Weil die Schütze ( die die Stromversorgung des entsprechenden Stromkreis ab- bzw. zuschalten soll ) überwacht werden
sollen.

Schaltest du mit Relais z.B. 11KW / 20KW oder 40KW Leistung? Nein, natürlich nicht. Dafür braucht man eben
entsprechende Schütze ( die dann über den Rückführkreis überwacht werden )


----------



## JesperMP (2 Juni 2021)

Die sichere Abschaltung muss durch Schütz(e) gemacht werden, wegen dass die Kontakte müssen Zwangsgeführt sein, und eine genügend hohe MTTFd erreicht werden.
Die Rückfürhrung ist für die Überwachung von den Schütz.
Die Hilfskontakte für die Rückführung sind direkt auf dem Schütz montiert. 
Muss so sein.


----------



## DeltaMikeAir (2 Juni 2021)

> Die Rückfürhrung ist für die Überwachung von den Schütz.
> Die Hilfskontakte für die Rückführung sind direkt auf dem Schütz montiert.


Ein schmales Relais welches parallel zum Hauptschütz an A1 angeschlossen ist würde auch gar keinen Sinn ergeben.
Dann kann der Hauptschütz ja verklebt in Stellung geschlossen hängen bleiben und dein Relaiskontakt würde aufmachen
und dem Auswertegerät suggerieren dass alles OK ist.


----------



## Blockmove (2 Juni 2021)

JakobSPS schrieb:


> Wollte keinen extra Thread aufmachen vielleicht kann mir dennoch wer helfen.
> 
> Mir ist noch nicht ganz klar, wieso man im Rückführkreis Schütze statt Relais verwendet?
> Relais sind doch deutlich kompakter im Schaltschrank...


Wenn ich deine Fragestellung lese, dann stellt sich mir die Frage:
Kennst du die Funktion des Rückführkreises und weißt warum Rückführung in der Sicherheitstechnik verwendet wird?

Bitte nicht falsch verstehen, aber bei der Sicherheitstechnik geht es letztlich um Menschen.


----------



## Dick Morley Fan (4 Juni 2021)

Blockmove schrieb:


> Wenn ich deine Fragestellung lese, dann stellt sich mir die Frage:
> Kennst du die Funktion des Rückführkreises und weißt warum Rückführung in der Sicherheitstechnik verwendet wird?
> 
> Bitte nicht falsch verstehen, aber bei der Sicherheitstechnik geht es letztlich um Menschen.

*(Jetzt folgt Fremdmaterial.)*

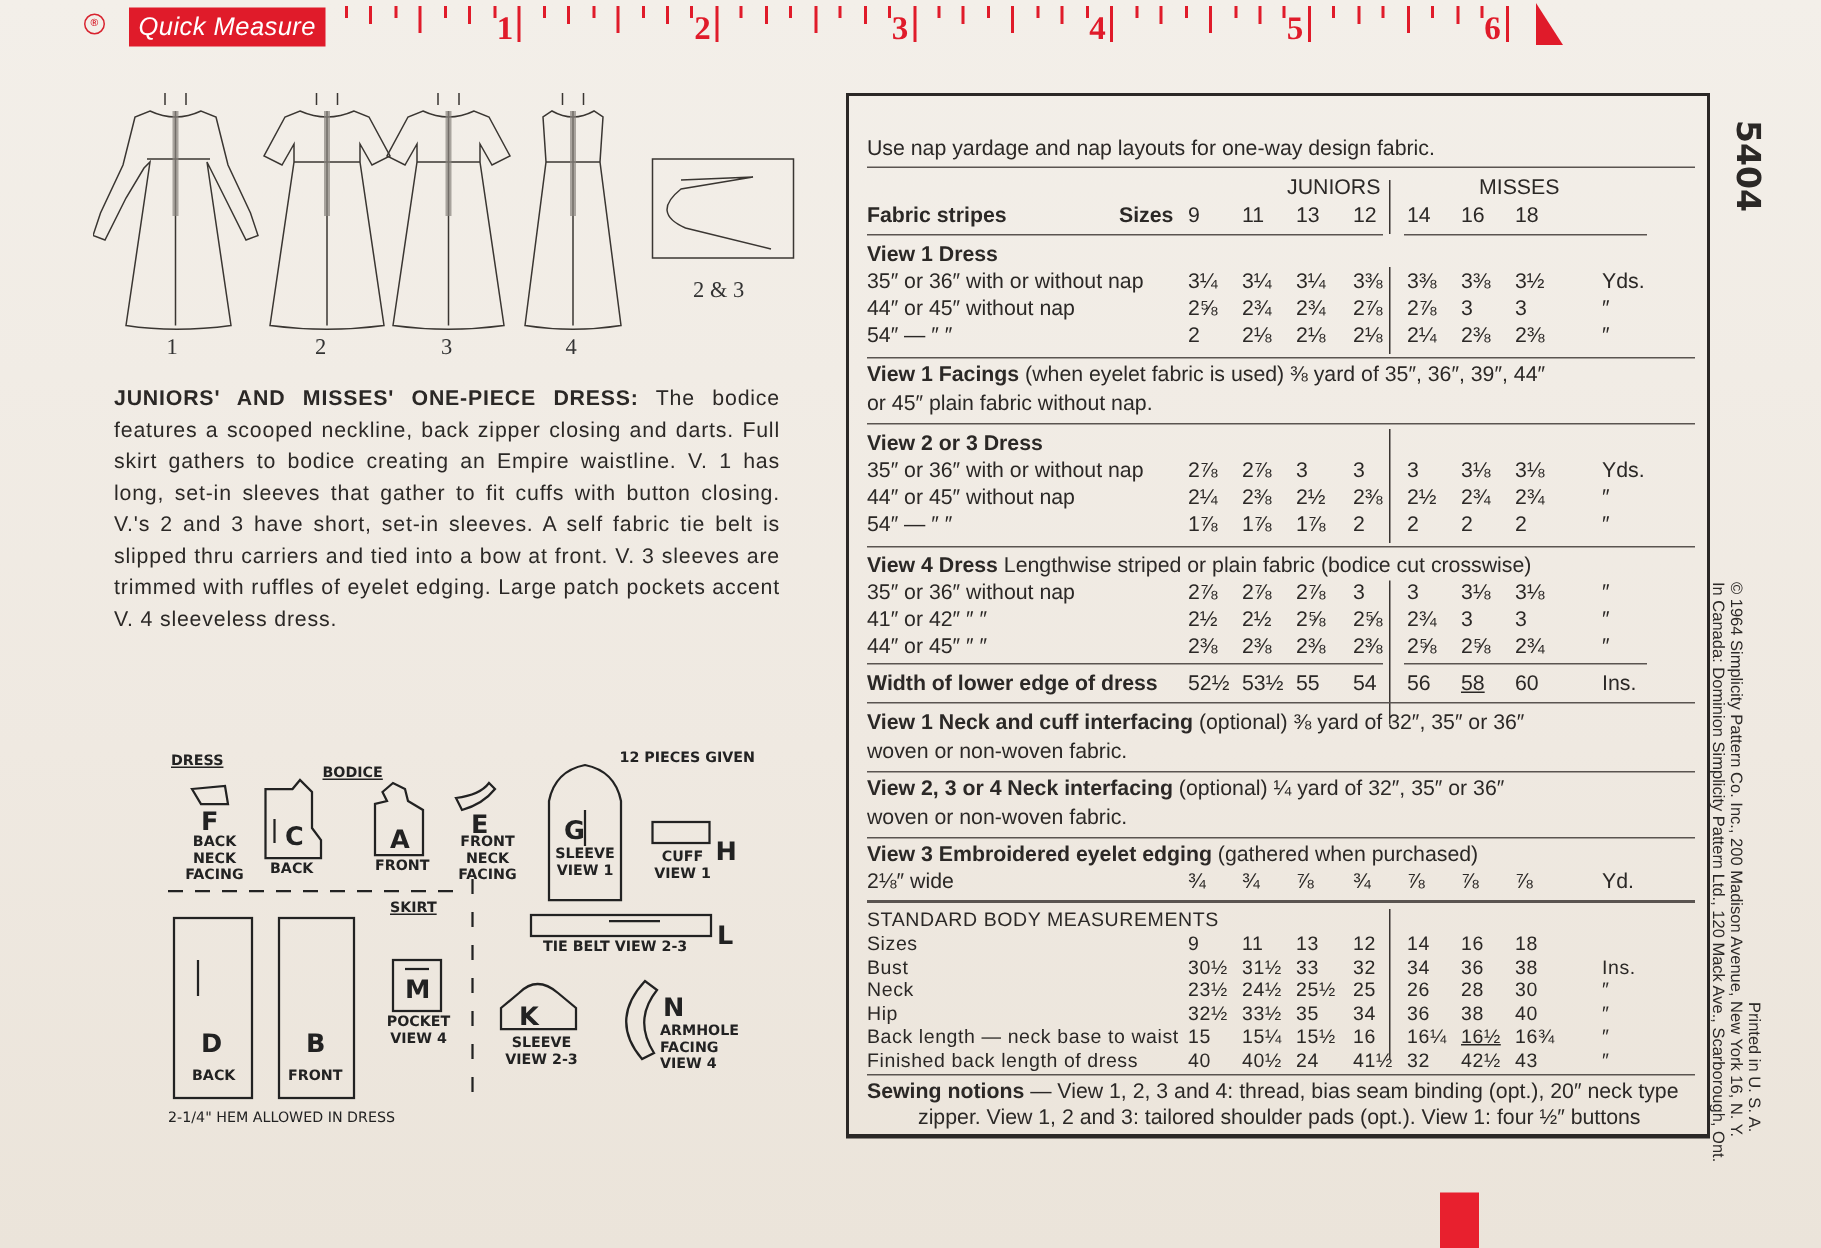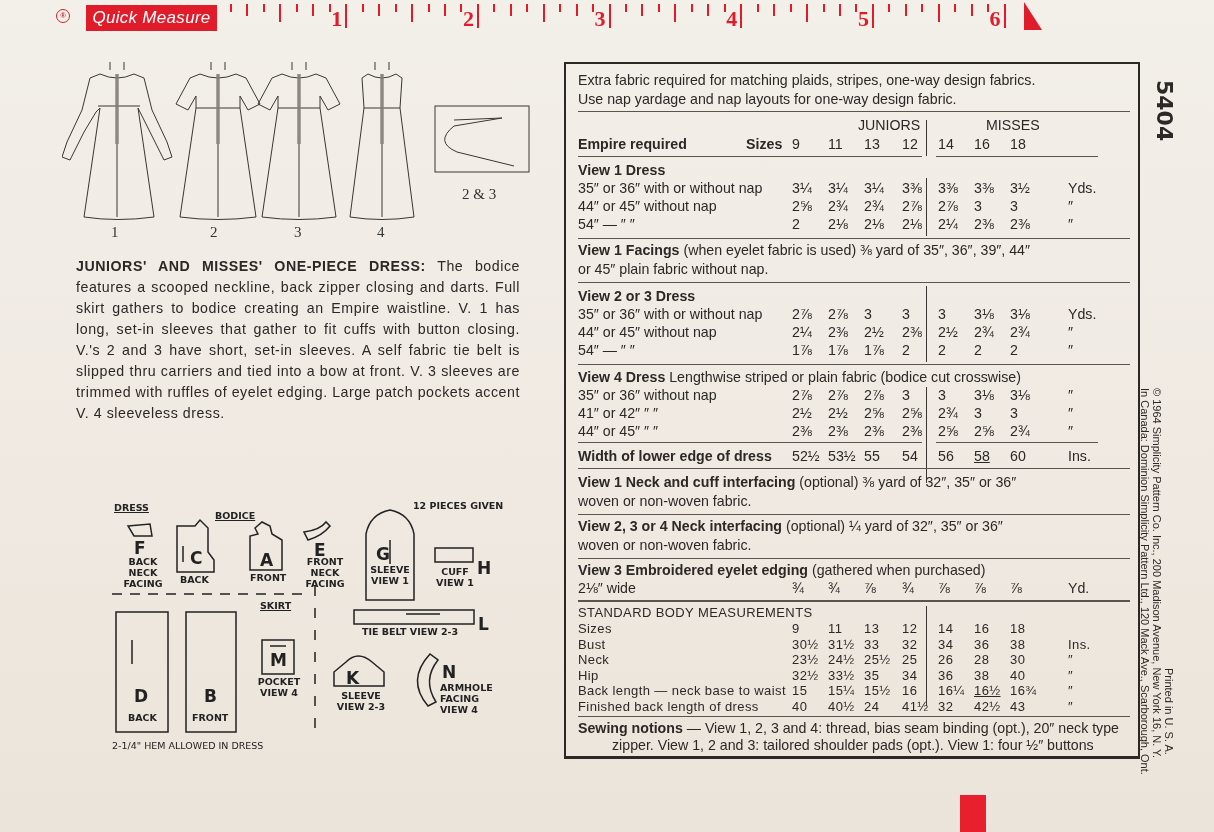"Extra fabric required for matching" div.row { html: <div>Extra fabric required for matching plaids, stripes, one-way design fabrics.</div> -> none }
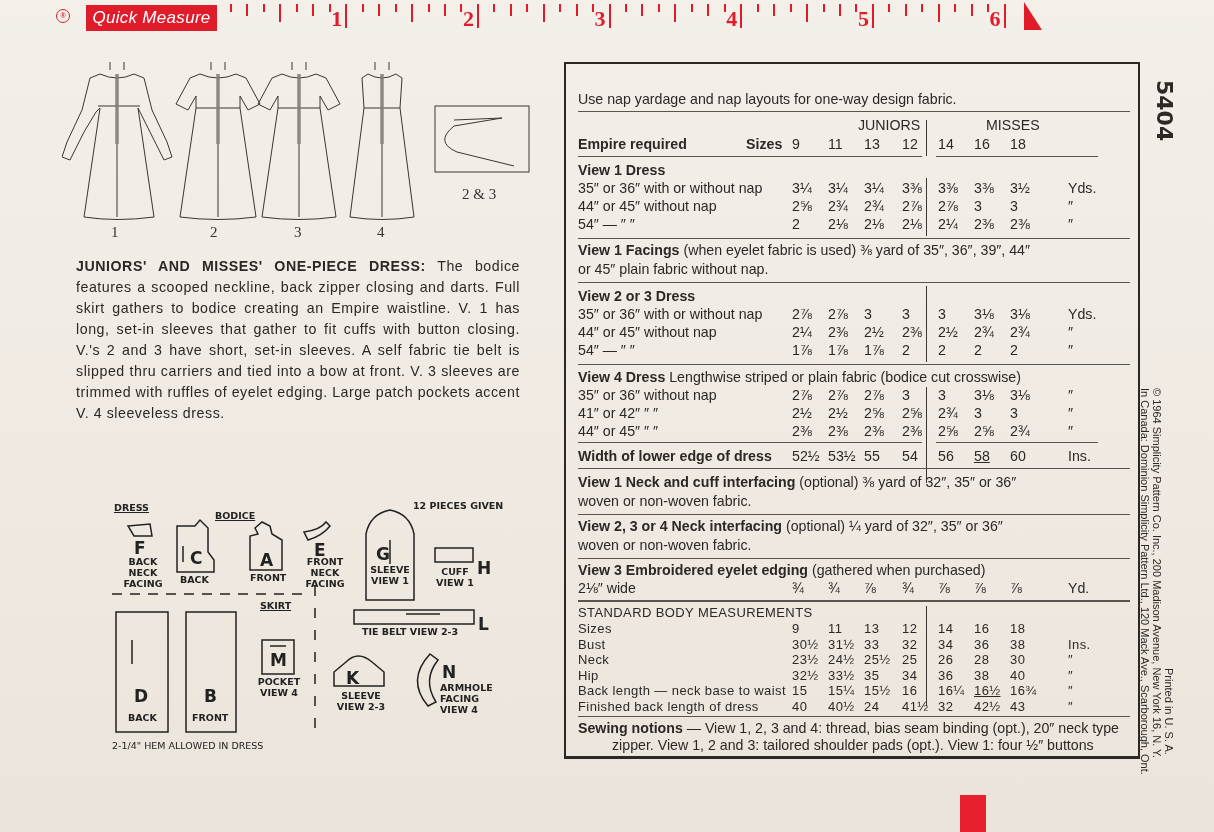"Empire required" div.cell { text: Empire required -> Fabric stripes }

Beim Rückführkreis werden die Öffnerkontakte der zwei Schütze/Relais in Reihe geschaltet, damit ein Anschalten beim verkleben eines Schützes/Relais nicht mehr möglich ist.
Wenn ich bei Pilz im Lexikon schaue wird dort auch von Schütze und Relais gesprochen. Ebenso in einem Automatisierungsbuch.
In der Realität scheint es so, als würden nur Schütze verwendet.
Falls jemand ein Buch oder Sonstiges kennt in dem Sicherheitsgeräte beschrieben werden immer her damit. 


JesperMP schrieb:


> Die sichere Abschaltung muss durch Schütz(e) gemacht werden, wegen dass die Kontakte müssen Zwangsgeführt sein, und eine genügend hohe MTTFd erreicht werden.


Hier muss irgendwo mein Denkfehler liegen.
Wieso müssen die Kontakte Zwangsgeführt werden?
Bei den Schützen wird doch nur ein Kontakt verwendet...

Edit:
Glaube ich habe meinen Denkfehler gefunden.
Für mich waren die Schütze nur eine Erweiterung der Sicherheitsfunktion.
Jedoch werden diese nur benötigt, wenn man mehr Kontakte benötigt oder höhere Lasten schalten möchte.


----------



## JesperMP (4 Juni 2021)

JakobSPS schrieb:


> Wenn ich bei Pilz im Lexikon schaue wird dort auch von Schütze und Relais gesprochen. Ebenso in einem Automatisierungsbuch.
> In der Realität scheint es so, als würden nur Schütze verwendet.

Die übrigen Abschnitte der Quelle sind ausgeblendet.